FaktaID.net – Badan Pusat Statistik (BPS) mencatat neraca perdagangan barang Indonesia mengalami surplus sebesar US$33,48 miliar sepanjang periode Januari hingga September 2025. Angka ini naik US$11,30 miliar dibandingkan dengan periode yang sama tahun sebelumnya. Dengan demikian, Indonesia telah mencatatkan surplus selama 65 bulan berturut-turut sejak Mei 2020.
“Surplus sepanjang Januari–September 2025 ditopang oleh surplus komoditas nonmigas sebesar US$47,20 miliar, sementara komoditas migas masih mengalami defisit US$13,71 miliar,” ungkap Pudji Ismartini, Deputi Bidang Statistik Distribusi dan Jasa BPS, di Jakarta, Senin (3/11).
Pudji menjelaskan, nilai ekspor Indonesia pada Januari–September 2025 naik 8,14 persen dibandingkan periode yang sama tahun sebelumnya. Peningkatan ini terutama disokong oleh sektor industri pengolahan dengan nilai ekspor mencapai US$167,85 miliar, atau naik 17,02 persen.
Tiga negara utama tujuan ekspor Indonesia masih didominasi oleh Tiongkok, Amerika Serikat, dan India, dengan kontribusi total mencapai 41,81 persen dari keseluruhan ekspor nonmigas Indonesia.
Tiongkok menempati posisi pertama dengan nilai US$46,47 miliar (23,26 persen), disusul Amerika Serikat US$23,03 miliar (11,53 persen), dan India US$14,02 miliar (7,02 persen).
Ekspor ke Tiongkok banyak didominasi oleh besi dan baja, bahan bakar mineral, serta produk nikel. Sementara ke Amerika Serikat, ekspor utama Indonesia adalah mesin dan perlengkapan elektrik, pakaian rajutan, serta alas kaki.
Dari sisi impor, Indonesia mencatat nilai US$176,32 miliar pada Januari–September 2025, naik 2,62 persen dibandingkan periode yang sama tahun lalu.

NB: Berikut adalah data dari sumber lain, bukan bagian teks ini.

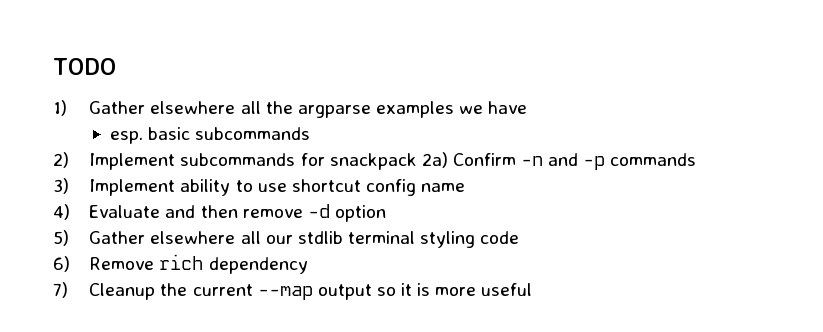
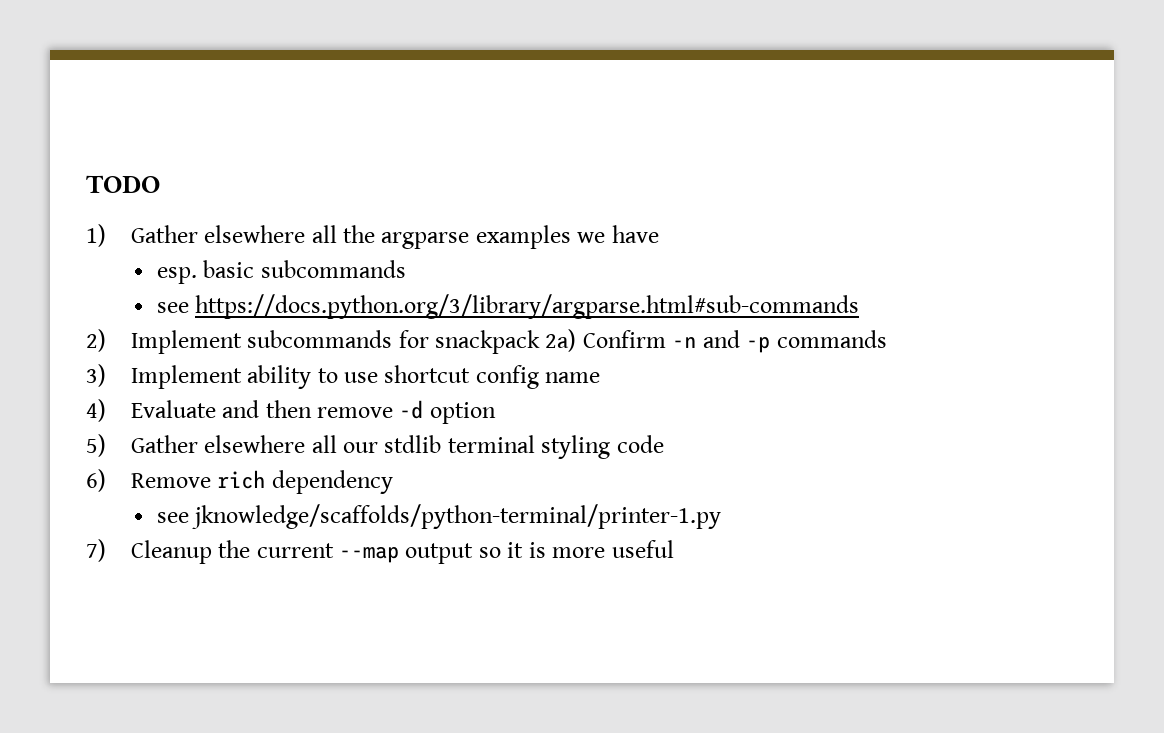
(311, 133) none -> [156,294,860,319] // see https://docs.python.org/3/library/argparse.html#sub-commands
(308, 265) none -> [156,504,722,529] // see jknowledge/scaffolds/python-terminal/printer-1.py

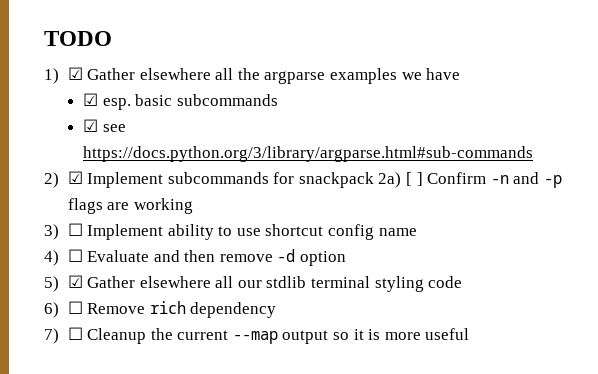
(106, 235) none -> [67,67,83,80] ☑
(659, 234) none -> [83,93,99,106] ☑
(406, 269) none -> [83,119,99,132] ☑
(106, 340) none -> [67,171,83,184] ☑
(577, 340) none -> [406,172,423,186] [ ]
[776,330,887,348] commands -> [67,198,193,214] flags are working
(106, 375) none -> [67,223,83,236] ☐
(106, 410) none -> [67,249,83,262] ☐
(106, 445) none -> [67,275,83,288] ☑
(106, 480) none -> [67,301,83,314] ☐
[156,504,722,529] // see jknowledge/scaffolds/python-terminal/printer-1.py -> (277, 310) none
(106, 550) none -> [67,327,83,340] ☐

Impor nonmigas berkontribusi paling besar dengan nilai US$152,58 miliar atau naik 5,17 persen, sedangkan impor migas justru turun 11,21 persen menjadi US$23,75 miliar.
Peningkatan impor terutama disebabkan oleh naiknya pembelian barang modal, yang mencapai US$35,90 miliar atau tumbuh 19,13 persen dibandingkan tahun sebelumnya.
Selama periode tersebut, Tiongkok menjadi negara asal impor nonmigas terbesar bagi Indonesia dengan nilai US$62,07 miliar (40,68 persen), diikuti oleh Jepang (US$11,01 miliar / 7,22 persen) dan Amerika Serikat (US$7,33 miliar / 4,81 persen).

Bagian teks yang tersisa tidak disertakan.